- Advance, California Advance, California
- Coordinates: 36°30′57″N 118°54′09″W﻿ / ﻿36.51583°N 118.90250°W
- Country: United States
- State: California
- County: Tulare
- Elevation: 1,352 ft (412 m)

Population (2020)
- • Total: 144
- Time zone: UTC-8 (Pacific (PST))
- • Summer (DST): UTC-7 (PDT)
- Area code: 559
- GNIS feature ID: 1657890

= Advance, California =

Unincorporated community in California, United States

Advance is a historical unincorporated community in Tulare County, California, United States. Advance is 5 mi north of Three Rivers. A post office opened in the community in 1890; it was moved to Kaweah in 1910.

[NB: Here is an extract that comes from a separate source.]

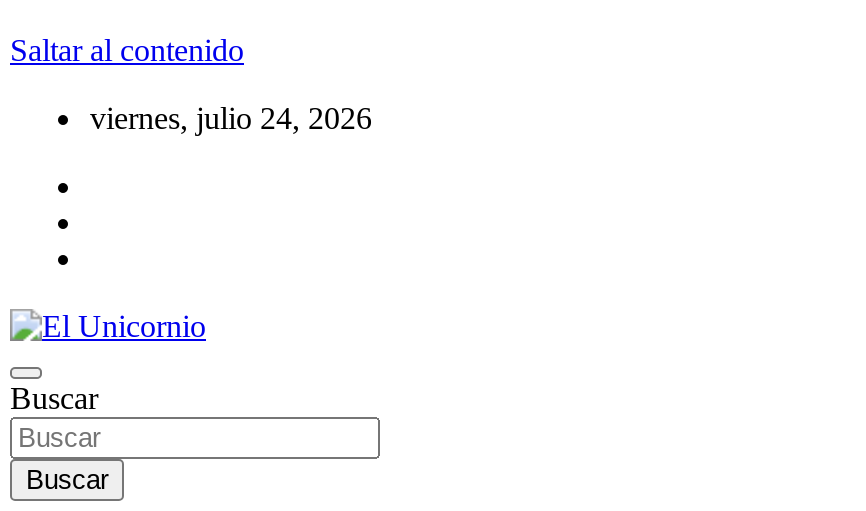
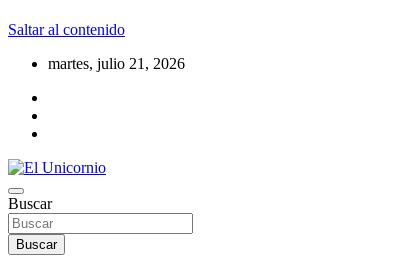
- viernes, julio 24, 2026
+ martes, julio 21, 2026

Advance was the site of the Kaweah Cooperative Colony, an experimental socialist community which existed from 1885 to 1891. Members were paid for their labor at a rate of 30 cents an hour, but had to pay hundreds of dollars in dues to live in the colony. The settlers were evicted in 1891 and the Kaweah Cooperative Colony disbanded the following year. A historic marker was erected at the site of Advance in 1948. The Giant Forest Road (Colony Road), the only road into Sequoia National Park until the 1920s, was built by the Kaweah Colony.